Guidance on choosing CPUs
This is a short guide covering some issues concerning modern CPU performance and how to hopefully choose the best CPU for your task.
Clock speed and Single threaded performance
Historically processor performance (at least within the Ix86 architecture) could be aligned with clockspeed which improved steadily year on year, the '80s and '90s saw cpu performance double every 18-20 months. until the mid 2000s when it seems that chip design hit a number of limits (heat dissipation, die size...) which effectively stalled CPU speeds at around 3-4GHz(1). Since then CPU development has largely concentrated on hypertrheading and multicore designs and to a certain extent the server architecture has followed (NUMA).
Core density
Can I rely on clock speed as an indication of processor speed and thread performance?
Broadly speaking no.
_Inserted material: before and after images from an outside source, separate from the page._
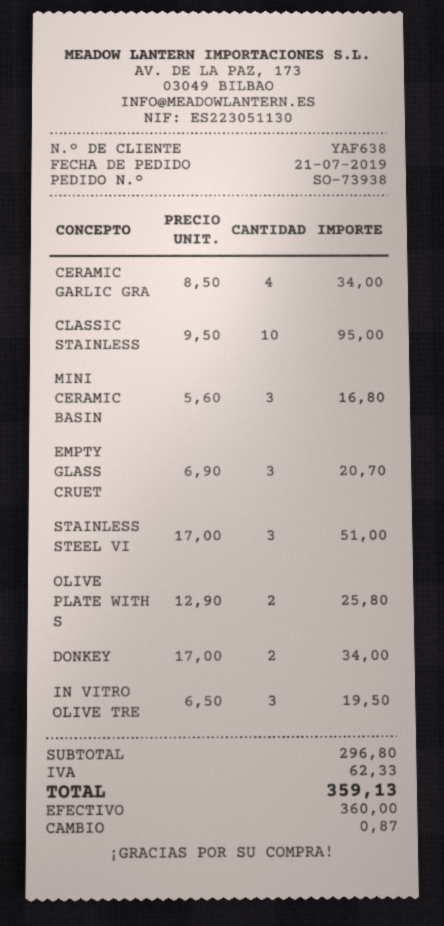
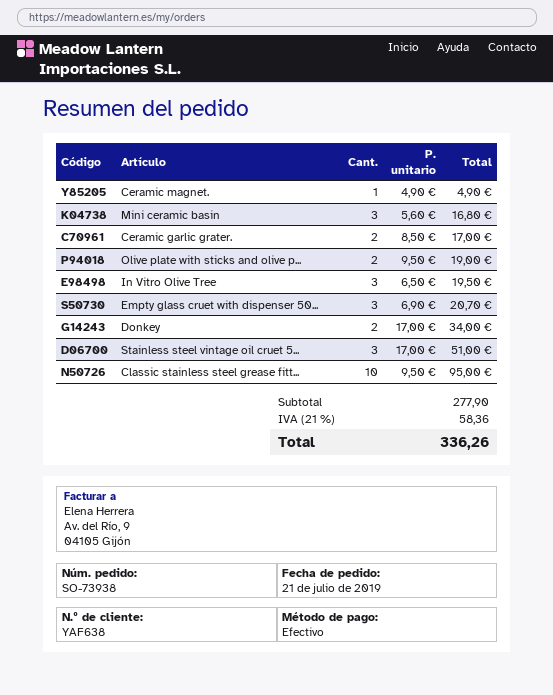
CERAMIC GARLIC GRA: 4 x 8.50 = 34.00 -> 2 x 8.50 = 17.00
OLIVE PLATE WITH S: 2 x 12.90 = 25.80 -> 2 x 9.50 = 19.00
Ceramic magnet.: none -> 1 x 4.90 = 4.90
subtotal: 296.80 -> 277.90
tax: 62.33 -> 58.36
total: 359.13 -> 336.26

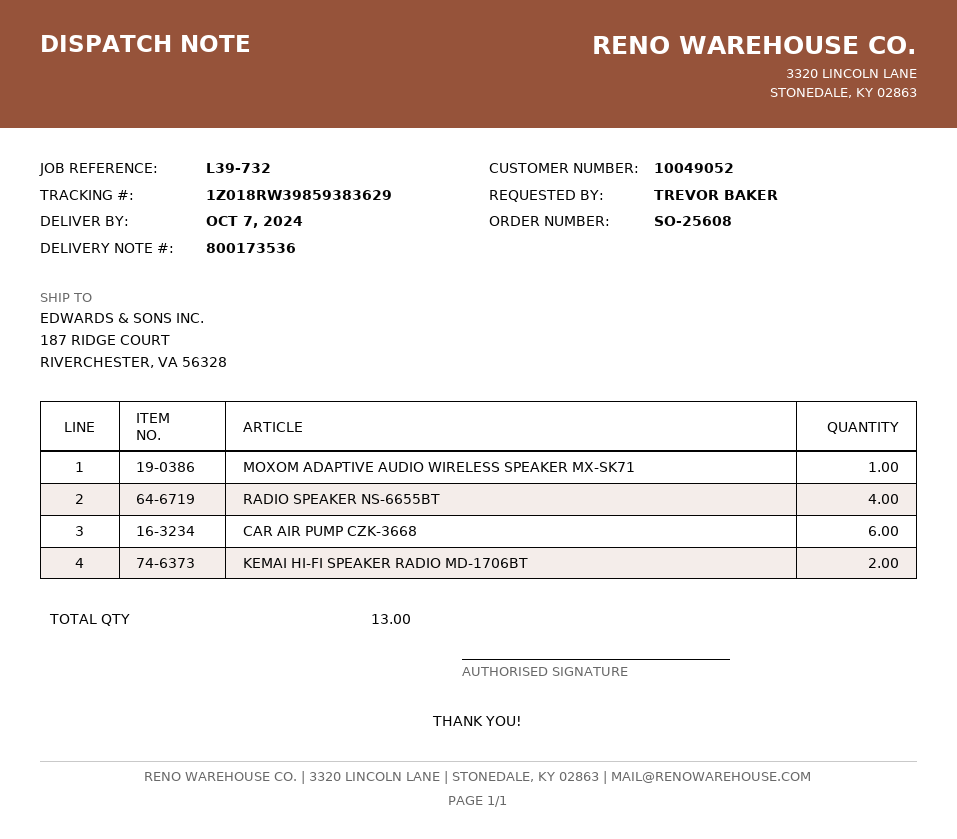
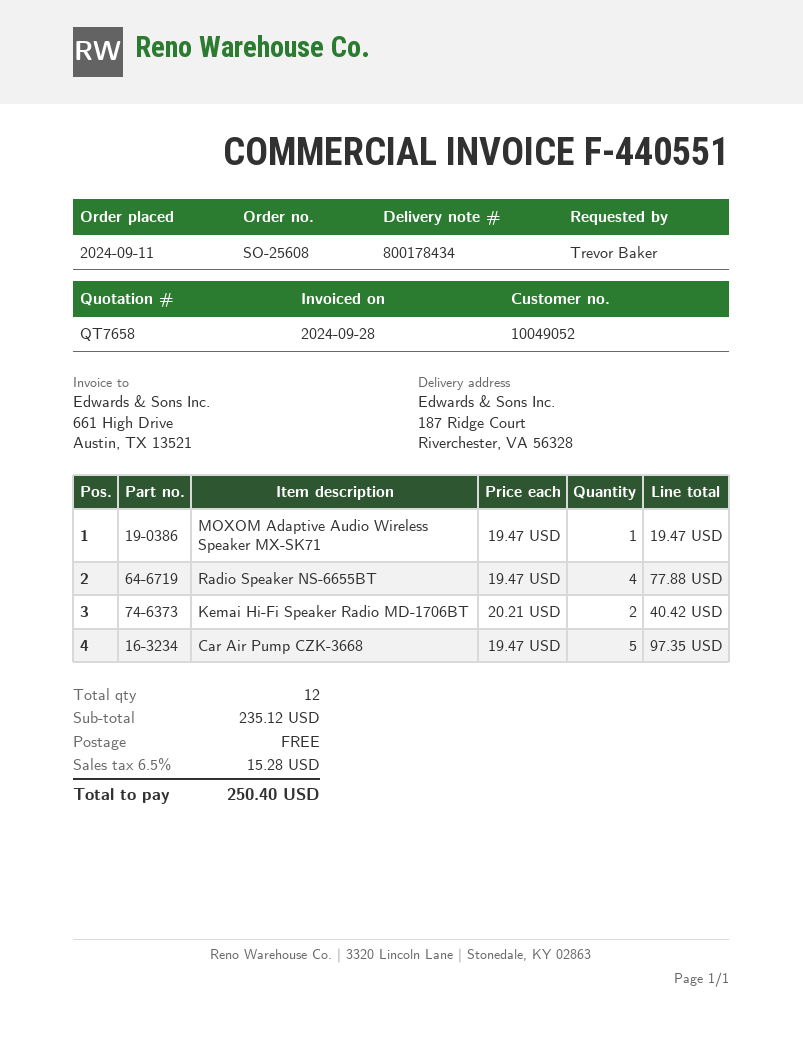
delivery note number: 800173536 -> 800178434
CAR AIR PUMP CZK-3668: 6 -> 5
total quantity: 13 -> 12

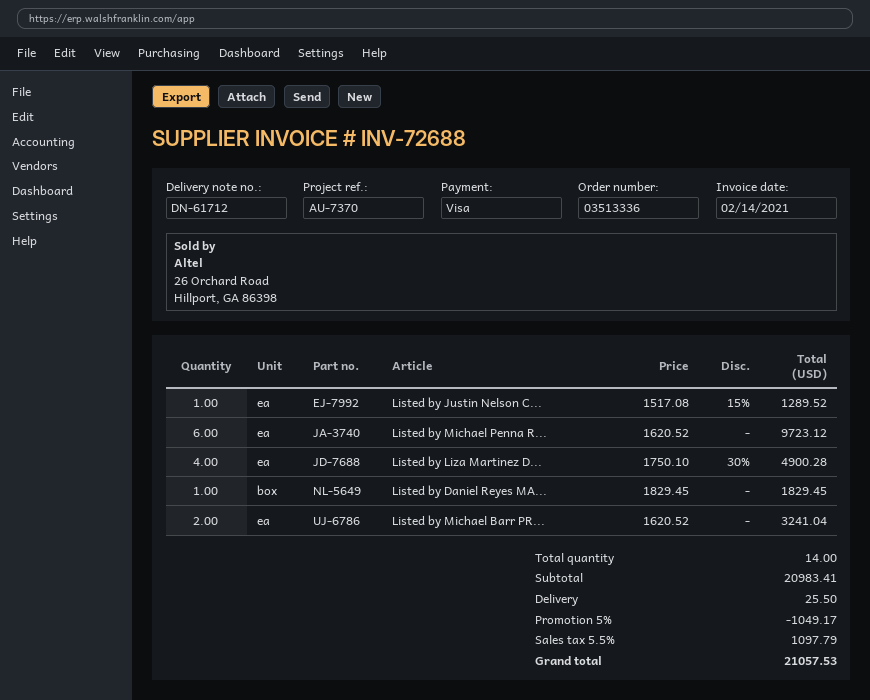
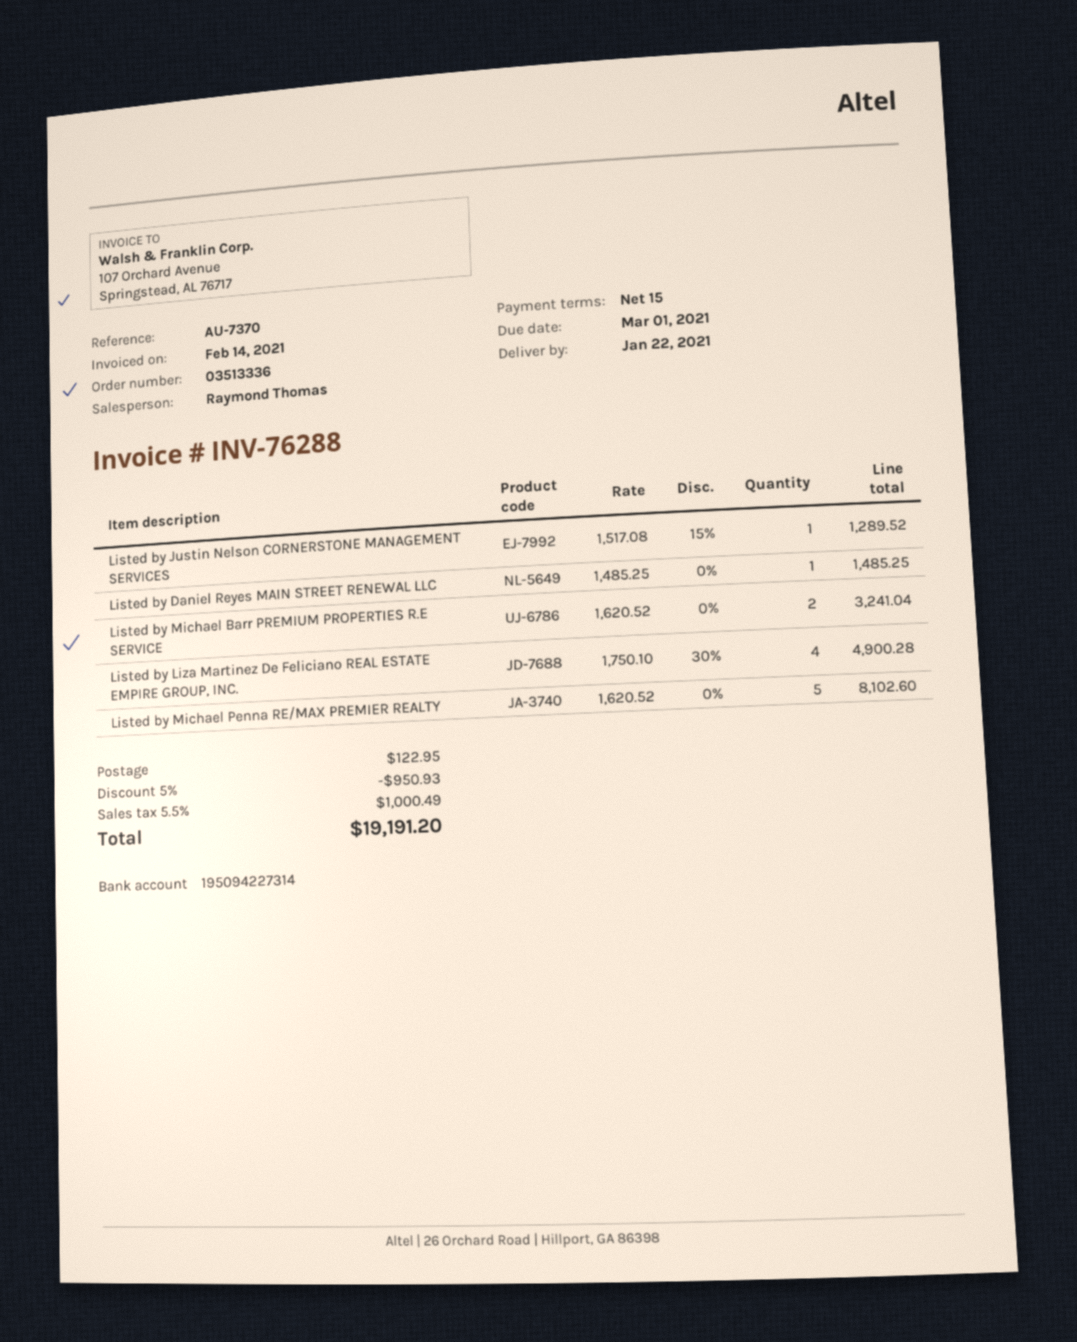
invoice number: INV-72688 -> INV-76288
Listed by Michael Penna R...: 6 x 1620.52 = 9723.12 -> 5 x 1620.52 = 8102.60
Listed by Daniel Reyes MA...: 1 x 1829.45 = 1829.45 -> 1 x 1485.25 = 1485.25
discount: 5% = 1049.17 -> 5% = 950.93
shipping: 25.50 -> 122.95
tax: 5.5% = 1097.79 -> 5.5% = 1000.49
total: 21057.53 -> 19191.20

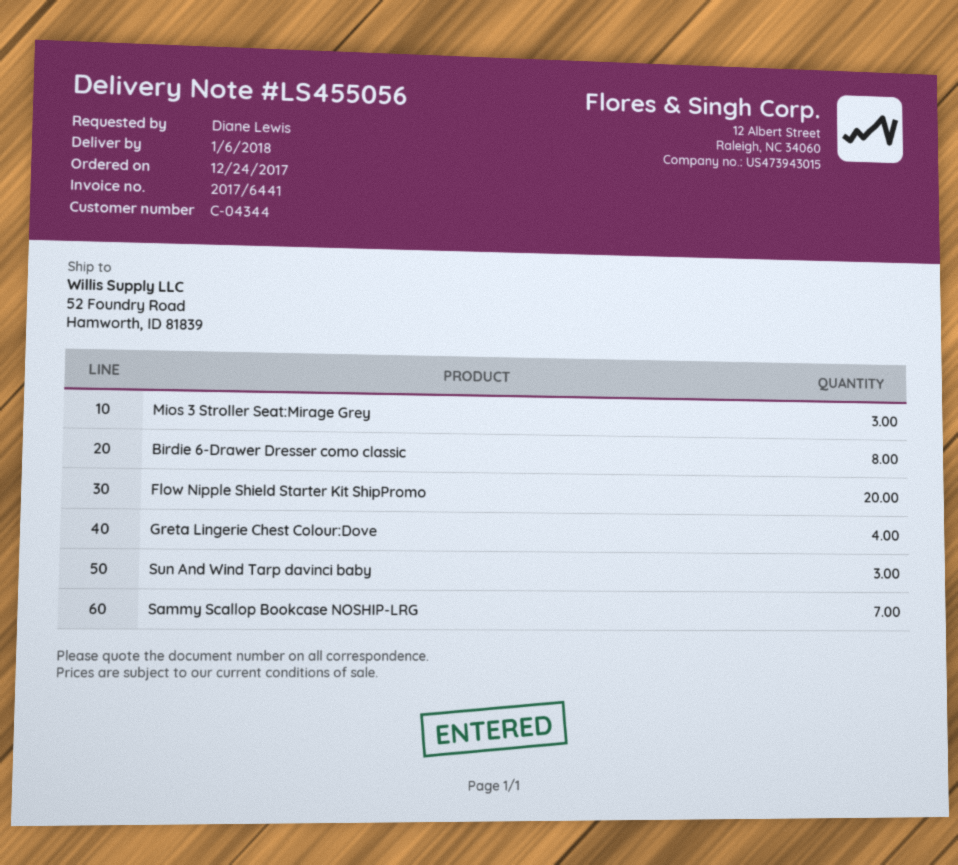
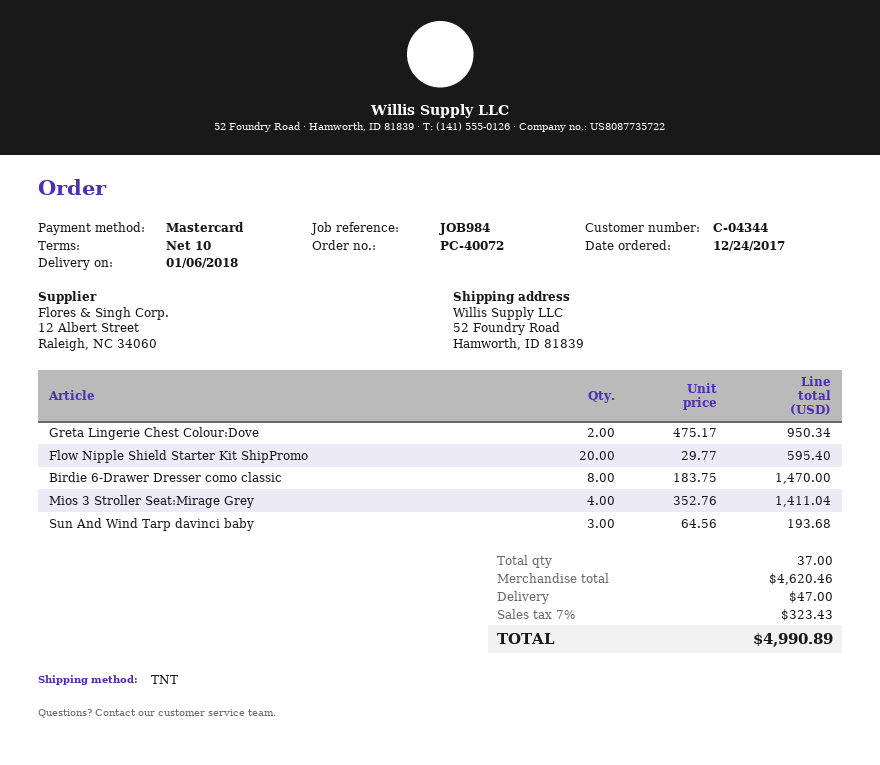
Mios 3 Stroller Seat:Mirage Grey: 3 -> 4
Greta Lingerie Chest Colour:Dove: 4 -> 2
Sammy Scallop Bookcase NOSHIP-LRG: 7 -> none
All other things being equal a 2.0 GHz core will be faster than a 1.8 GHz core however those other factors include cache size, processor architecture, bus architecture, bus speed, phase of the moon... Other than within a particular processor range it's very dangerous to look at clockspeed and assume that a faster clockspeed with mean better performance. This is especially so with Single threaded apps.
References
Multi-core and multi-threading performance (the multi-core myth?)
--
IainRae - 03 Aug 2014
- graphs showing specfloat figures for various CPUs against their release date:
Notes
(1) Whist improvements in processor clockspeed have been made through architecture design (bulldozer etc) these architectures also have limits.